A profound sense of time#

PZ Myers on the process that prompts the growth of all vertebrates from embryos to unspecialized segments to multicellular animals.

Body Worlds

October 16, 2007

The girlfriend and I recently experienced Body Worlds at the Tech Museum of Innovation in San Jose. At the risk of sounding a bit melodramatic (me? never), it was probably the coolest exhibit I've ever seen, and if I'm being completely honest, quite moving. While the $22 admission price may seem a little steep, I assure you it's worth your time and money. In fact, I may go again, and will certainly go to the various other Body Worlds exhibits should I find myself proximate to another hosting city.

Speaking of our bodies, you may want to have your TiVo grab National Geographic's Incredible Human Machine, which airs October 21:

NGC takes viewers on a two-hour journey through an ordinary, and extraordinary, day-in-the-life of the human machine. With stunning high-definition footage, radical scientific advances and powerful firsthand accounts, Incredible Human Machine plunges deep into the routine marvels of the human body.
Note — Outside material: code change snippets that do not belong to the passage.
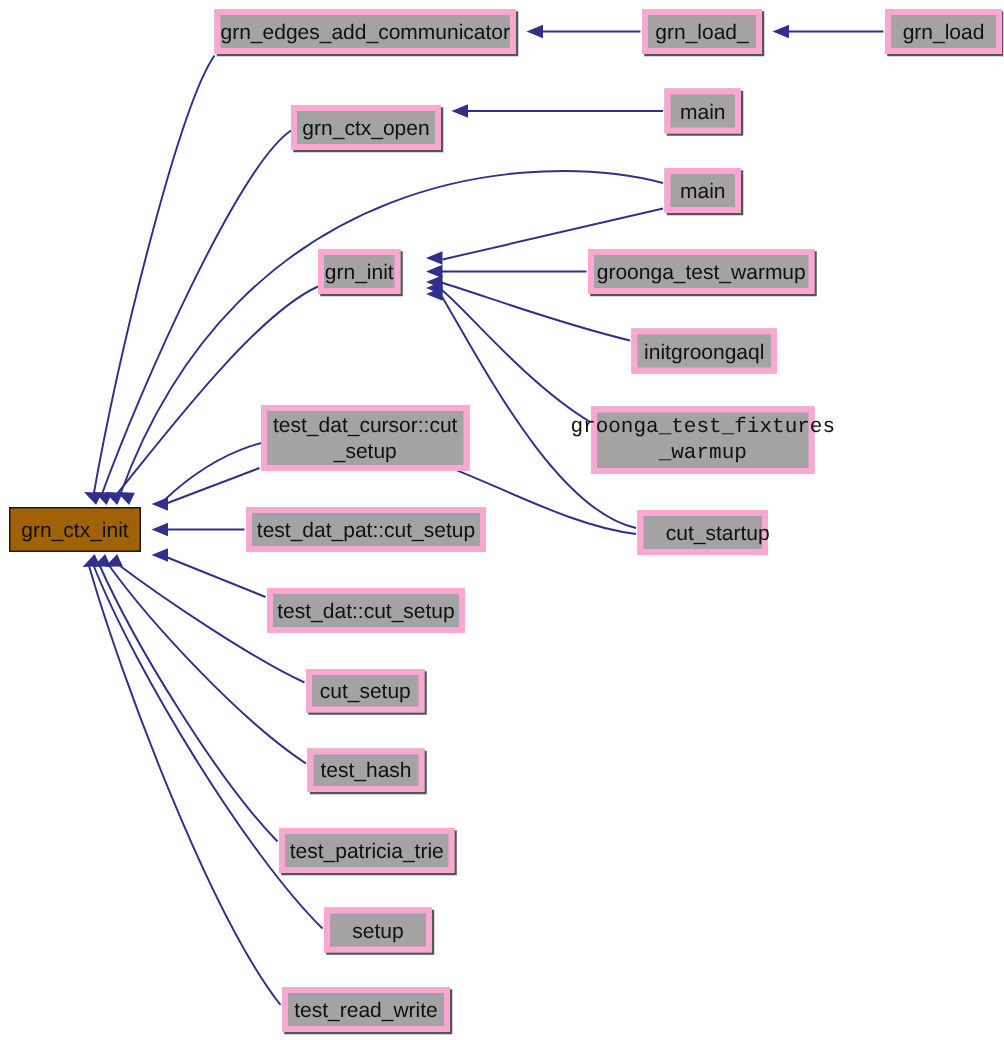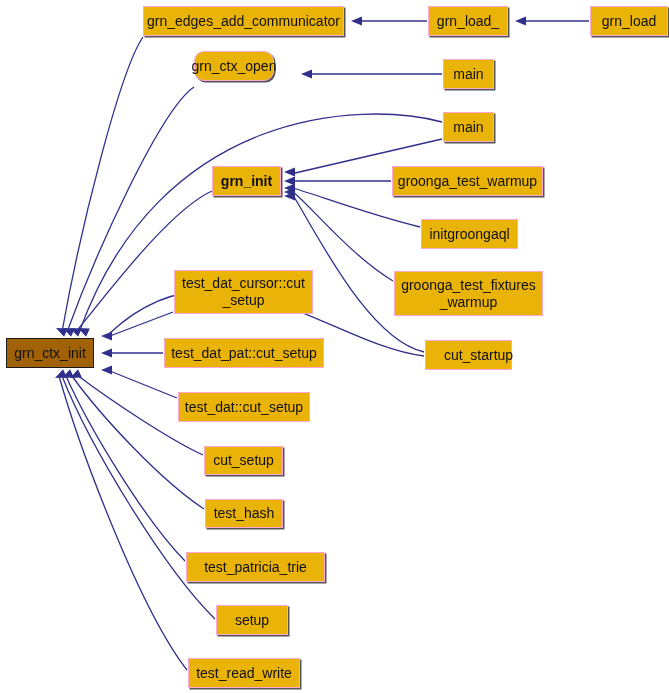--- a/index.html
+++ b/index.html
@@ -31,8 +31,8 @@
     align-items: center;
     justify-content: center;
     text-align: center;
-    background: #eab308;
-    border: 1px solid #f9a8d4;
+    background: #a3a3a3;
+    border: 4px solid #f9a8d4;
     color: #101010;
     font-size: 14px;
     line-height: 17px;

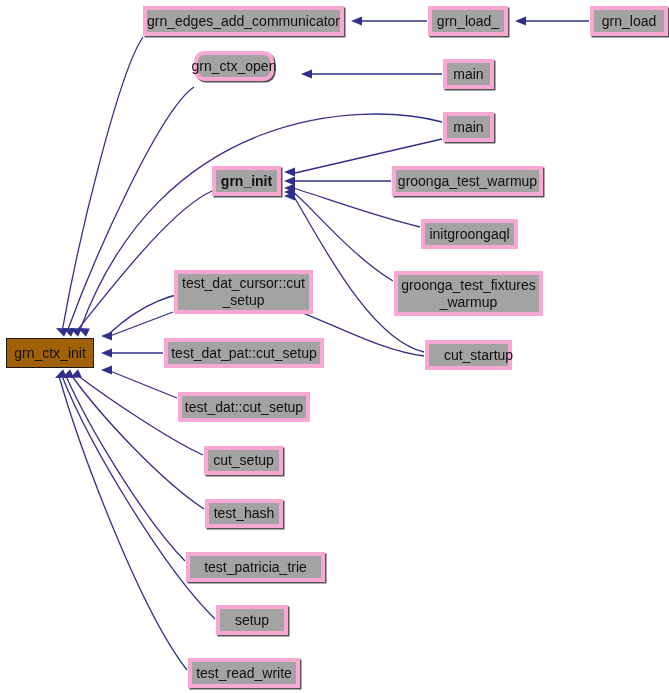--- a/index.html
+++ b/index.html
@@ -96,7 +96,7 @@
     <div class="node shadow" style="left: 143px; top: 6px; width: 201px; height: 30px;">grn_edges_add_communicator</div>
     <div class="node shadow" style="left: 428px; top: 6px; width: 80px; height: 30px;">grn_load_</div>
     <div class="node shadow" style="left: 590px; top: 6px; width: 78px; height: 30px;">grn_load</div>
-    <div class="node shadow" style="left: 194px; top: 51px; width: 80px; height: 30px; border-radius: 10px;">grn_ctx_open</div>
+    <div class="node shadow" style="left: 194px; top: 70px; width: 100px; height: 30px;">grn_ctx_open</div>
     <div class="node shadow" style="left: 443px; top: 59px; width: 51px; height: 30px;">main</div>
     <div class="node shadow" style="left: 443px; top: 112px; width: 51px; height: 30px;">main</div>
     <div class="node shadow" style="left: 212px; top: 166px; width: 69px; height: 30px; font-weight: bold;">grn_init</div>

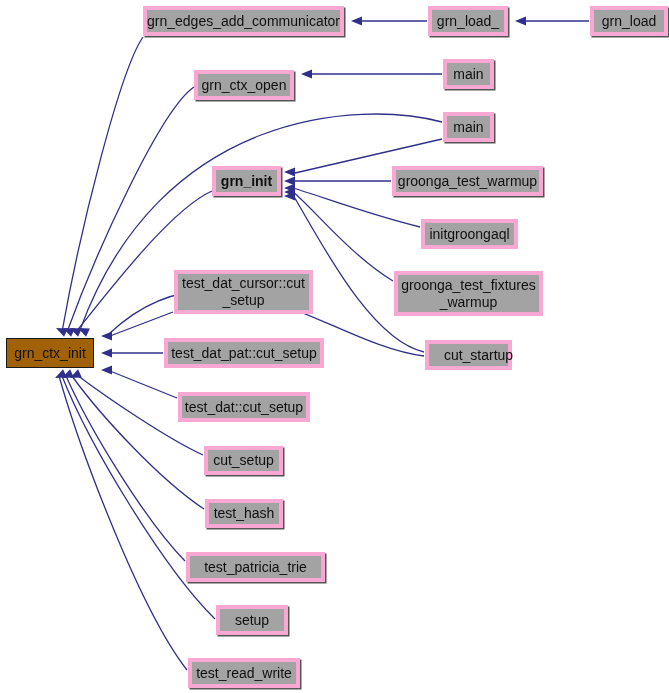--- a/index.html
+++ b/index.html
@@ -99,7 +99,7 @@
     <div class="node shadow" style="left: 194px; top: 70px; width: 100px; height: 30px;">grn_ctx_open</div>
     <div class="node shadow" style="left: 443px; top: 59px; width: 51px; height: 30px;">main</div>
     <div class="node shadow" style="left: 443px; top: 112px; width: 51px; height: 30px;">main</div>
-    <div class="node shadow" style="left: 212px; top: 166px; width: 69px; height: 30px; font-weight: bold;">grn_init</div>
+    <div class="node shadow" style="left: 212px; top: 166px; width: 55px; height: 30px;">grn_init</div>
     <div class="node shadow" style="left: 392px; top: 166px; width: 151px; height: 30px;">groonga_test_warmup</div>
     <div class="node" style="left: 421px; top: 219px; width: 97px; height: 30px;">initgroongaql</div>
     <div class="node" style="left: 174px; top: 270px; width: 139px; height: 44px;">test_dat_cursor::cut

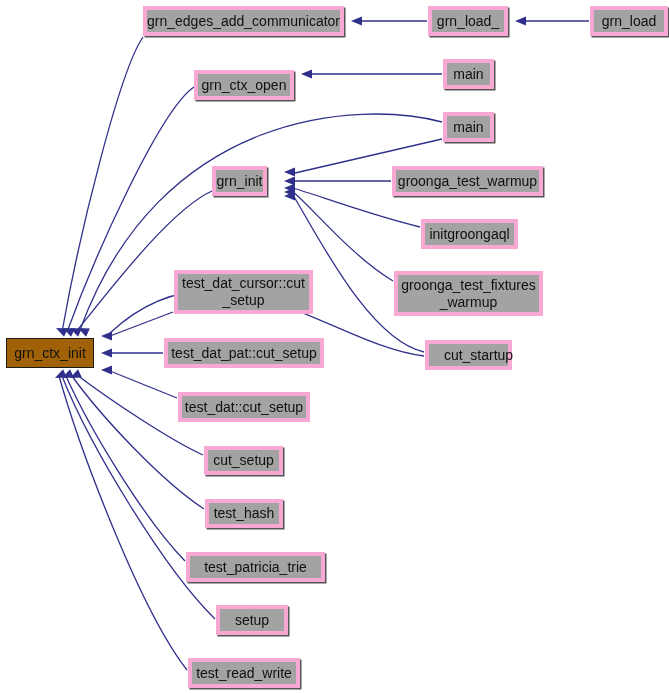--- a/index.html
+++ b/index.html
@@ -104,7 +104,7 @@
     <div class="node" style="left: 421px; top: 219px; width: 97px; height: 30px;">initgroongaql</div>
     <div class="node" style="left: 174px; top: 270px; width: 139px; height: 44px;">test_dat_cursor::cut
 _setup</div>
-    <div class="node" style="left: 394px; top: 271px; width: 149px; height: 45px;">groonga_test_fixtures
+    <div class="node" style="left: 394px; top: 271px; width: 149px; height: 45px; font-family: Liberation Mono, monospace;">groonga_test_fixtures
 _warmup</div>
     <div class="node" style="left: 164px; top: 338px; width: 160px; height: 30px;">test_dat_pat::cut_setup</div>
     <div class="node" style="left: 425px; top: 340px; width: 87px; height: 30px; padding-left: 20px;">cut_startup</div>

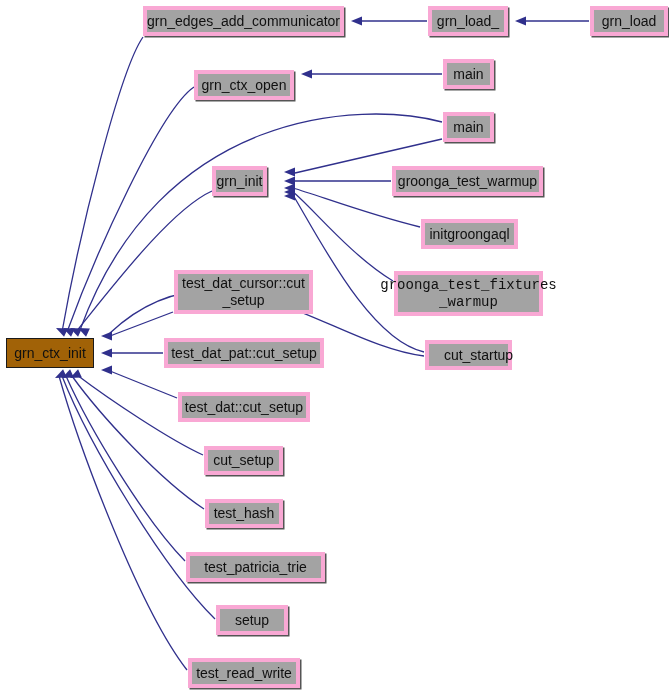--- a/index.html
+++ b/index.html
@@ -111,7 +111,7 @@
     <div class="node" style="left: 178px; top: 392px; width: 132px; height: 30px;">test_dat::cut_setup</div>
     <div class="node shadow" style="left: 204px; top: 446px; width: 79px; height: 29px;">cut_setup</div>
     <div class="node shadow" style="left: 205px; top: 499px; width: 78px; height: 29px;">test_hash</div>
-    <div class="node shadow" style="left: 186px; top: 552px; width: 139px; height: 30px;">test_patricia_trie</div>
+    <div class="node shadow" style="left: 186px; top: 552px; width: 117px; height: 30px;">test_patricia_trie</div>
     <div class="node shadow" style="left: 216px; top: 605px; width: 72px; height: 30px;">setup</div>
     <div class="node shadow" style="left: 188px; top: 658px; width: 112px; height: 30px;">test_read_write</div>
   </div>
Why there aren't right-handed apes#

According to [Corballis's] theory, communicative (as opposed to merely expressive) behavior began with bipedalism, freeing the hands for use in communication. Corballis argues that this communicative behavior may have slowly shifted towards facial movements, and that the final stages in the evolution of spoken language involved the addition of voicing to those 'facial gestures.' Handedness emerged as vocalization was incorporated into manual gesture, extending the left-hemispheric dominance for communication into manual control.

Harvard scientists predict the future of the past tense#

Mathematical analysis of [...] linguistic evolution reveals that irregular verb conjugations behave in an extremely regular way -- one that can yield predictions and insights into the future stages of a verb's evolutionary trajectory.

Teaching the tongue to see#

By connecting a camera to an array of electrodes that stimulate the sensitive nerves inside the mouth - a pixel of light is translated into a slight pinch - scientists can literally retrain the brain.

Findings from the Web Design Survey#

In April 2007, A List Apart and An Event Apart conducted a survey of people who make websites. Close to 33,000 web professionals answered the survey’s 37 questions, providing the first data ever collected on the business of web design and development as practiced in the U.S. and worldwide.

Dear Twitterer, I have access to ESPN

October 16, 2007

Please don't mention (relatively) current sports scores on Twitter. If I want a sports score, I'll go looking for it. I'm so sick of thoughtless fans blasting things like, "gators up by 27 at half," as I wait for the TiVo to finish recording the game. (For those wondering, with the 30-second skip you can get through college football games in ~1.5 hours.)

I'm not sure what drives your compulsion to tell the world the score, but from here on out please try to refrain. Thanks!